Carlos Rodríguez Nichols
Cada vez resulta más difícil tener una mirada optimista de este mundo liderado por fantoches demagogos que imponen el odio y la venganza antes que la razón. Elocuciones venenosas que exacerban sentimientos xenofóbicos y el desprecio a las minorías sin medir objetivamente los posibles resultados de estos radicales decretos. Una demagogia autoritaria que permea negativamente a la humanidad, principalmente cuando está teñida de mandatos y preceptos religiosos. En el fondo una astuta manera de fustigar a los pueblos cual animales montañeses, a esas mayorías, no necesariamente las más educadas, que deciden el rumbo democrático electoral.
Es vergonzoso escuchar a presuntos políticos adueñados de discursos religiosos populistas, intentando instrumentalizar la sociedad como si se tratara de comarcas rurales sin el menor acceso a la información. Olvidan que los políticos deben proporcionar un ordenamiento social y económico del Estado, lejos de anacrónicas evangelizaciones morales. Sin duda, esa no es la función de los inquilinos de las casas presidenciales. Para eso están otros organismos sociales responsable de formar a los ciudadanos.
Durante siglos se ha señalado la Ilustración como fuente de progreso del mundo civilizado. Piedra angular del conocimiento en contrapeso al mito, la superstición y lo ininteligible: la sapiencia frente a creencias baldías. A lo largo de estos siglos la ciencia ha dejado una profunda huella a la humanidad, al punto de lanzarse a la exploración de posibles formas de vida más allá del perímetro terrestre. No obstante, aún no se ha podido superar la acefalia religiosa infiltrada en el ser humano por años y milenios.
Una irracionalidad que prevalece en el hombre del siglo veintiuno indistintamente del estrato social. Quizás debido a la necesidad de asirse, aunque sea una ficción, a narrativas que maticen los insaciables apetitos humanos: poder, gula, codicia y grandiosidad. Pero esto, a lo que tanto se teme, es el andamiaje de las agrupaciones político religiosas que, sin excepción, buscan poder económico para fortalecer sus instituciones: paradójica realidad que va de la mano de tibios mensajes espirituales. Este engaño de proporciones mundiales exacerba la difusión de insidiosos populistas sobre la emocionalidad del electorado, una verborrea demagoga reflejo de absoluta mezquindad. La política costarricense es un claro ejemplo de este espíritu anodino.
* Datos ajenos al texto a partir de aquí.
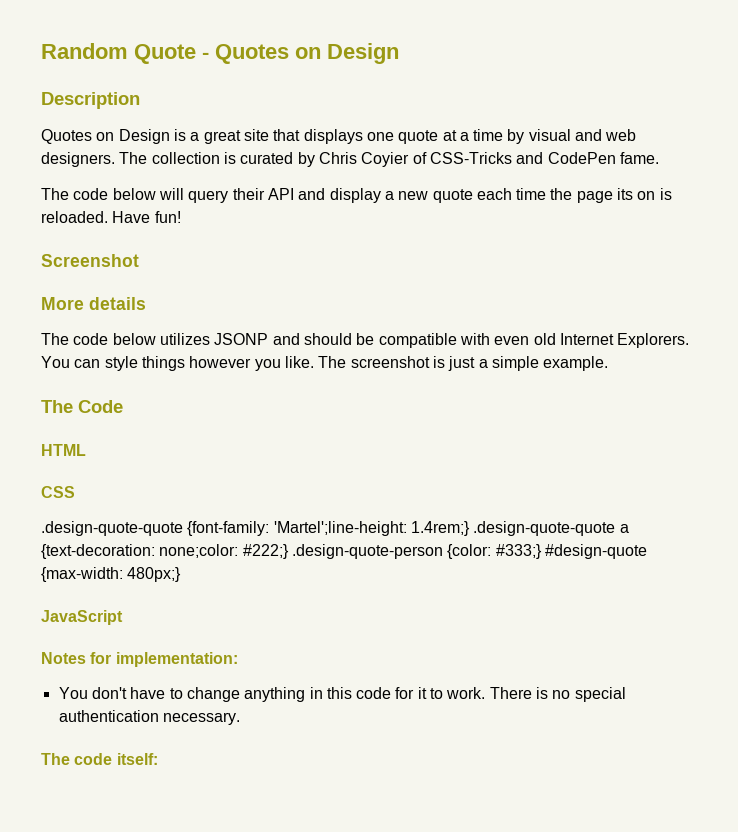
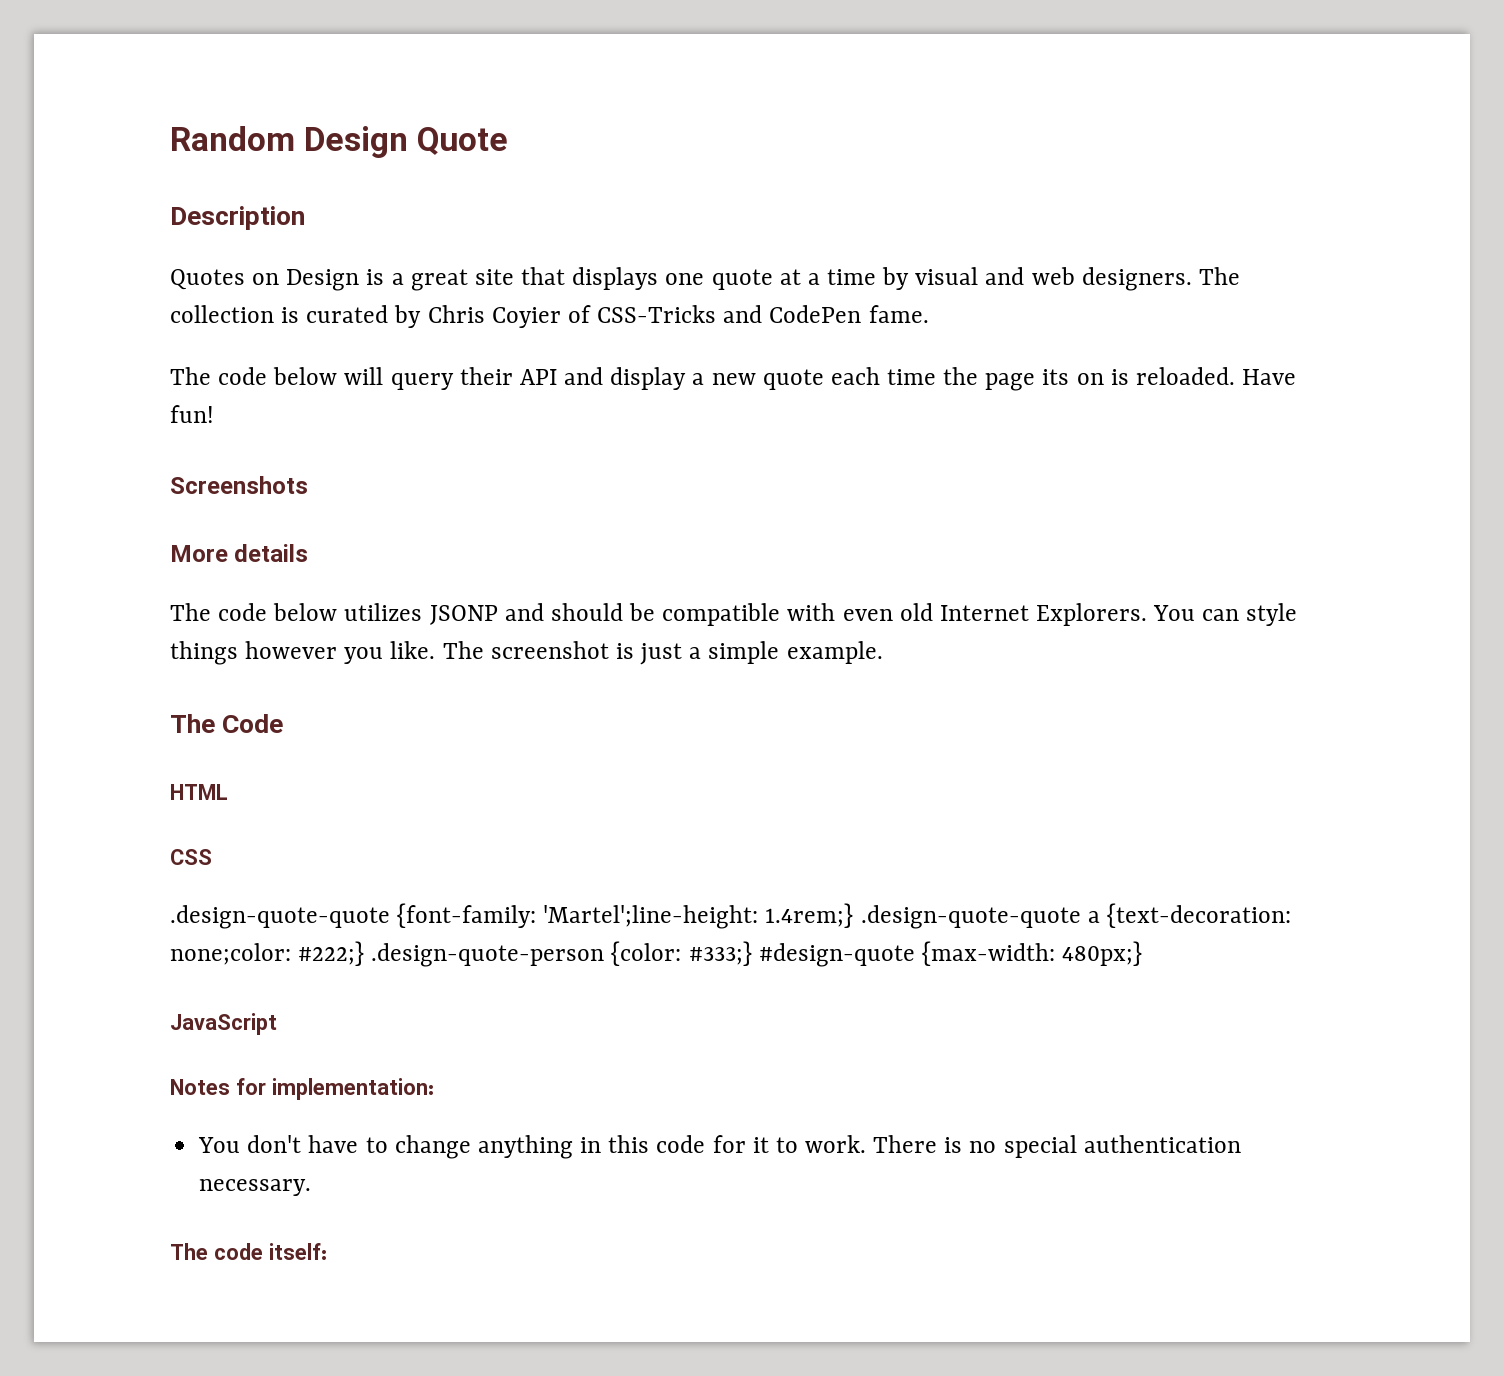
- Random Quote - Quotes on Design
+ Random Design Quote
- Screenshot
+ Screenshots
En abril, los costarricenses están convocados a una segunda vuelta electoral entre un evangélico populista y el candidato del oficialismo. En otras palabras, el pueblo tendrá que escoger entre dos candidatos que no solo desmerecen dicha investidura, sino que carecen de las herramientas necesarias para liderar una economía en franco deterioro.
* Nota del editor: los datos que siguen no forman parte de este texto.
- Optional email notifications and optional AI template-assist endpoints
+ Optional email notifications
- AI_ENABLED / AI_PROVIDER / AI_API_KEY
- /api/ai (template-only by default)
Es lamentable escuchar a la esposa del religioso hablar en lenguas según sus dogmas evangélicos. Un comportamiento patológico que se ha convertido en burla generalizada de la ciudadanía en redes sociales. Igual de preocupante es adjudicar la continuidad a un partido que en el último lustro demostró importantes flaquezas institucionales: una desorganización civil que incrementó el narcotráfico y los niveles de inseguridad en los últimos años. Un gobierno que aparte de reprobar en materia económica terminó en el mayor desprestigio al hacer caso omiso de escandalosas negociaciones al margen de la ley. Jefes de Estado que en lugar de realizar un servicio público responsable más bien sacan provecho de sus jefaturas en beneficio personal, corrompiendo la honorabilidad de los dignatarios.
El electorado costarricense debe ser lo suficientemente cauto para entregar el poder al candidato con mayor capacidad constructiva de alianzas. En este caso, ya no se trata sólo de las cualidades personales del postulante, sino de la profesionalidad de su equipo para edificar puentes con otras fracciones. Acuerdos que deben estar circunscritos a las coyunturas económicas y sociales actuales, y no necesariamente a las corrientes ideológicas que han caracterizado a algunas de estas entidades en el pasado. El contexto actual costarricense exige que los líderes dejen a un lado sus egos, vanidades e intereses partidistas en aras de la reconstrucción de una nación en claro detrimento.
El acercamiento entre Rodolfo Piza y Carlos Alvarado es un signo de madurez política. Proximidad en la que prevalecería el pragmatismo frente a las ideologías de partido. La realidad costarricense no puede permitirse continuar arrastrando las erratas del capitalismo salvaje de las últimas décadas ni tampoco seguir el ejemplo de las izquierdas bolivarianas relegadas a un absoluto fracaso. Ahora más que nunca se requiere un trabajo en equipo lejos de febriles posicionamientos teóricos.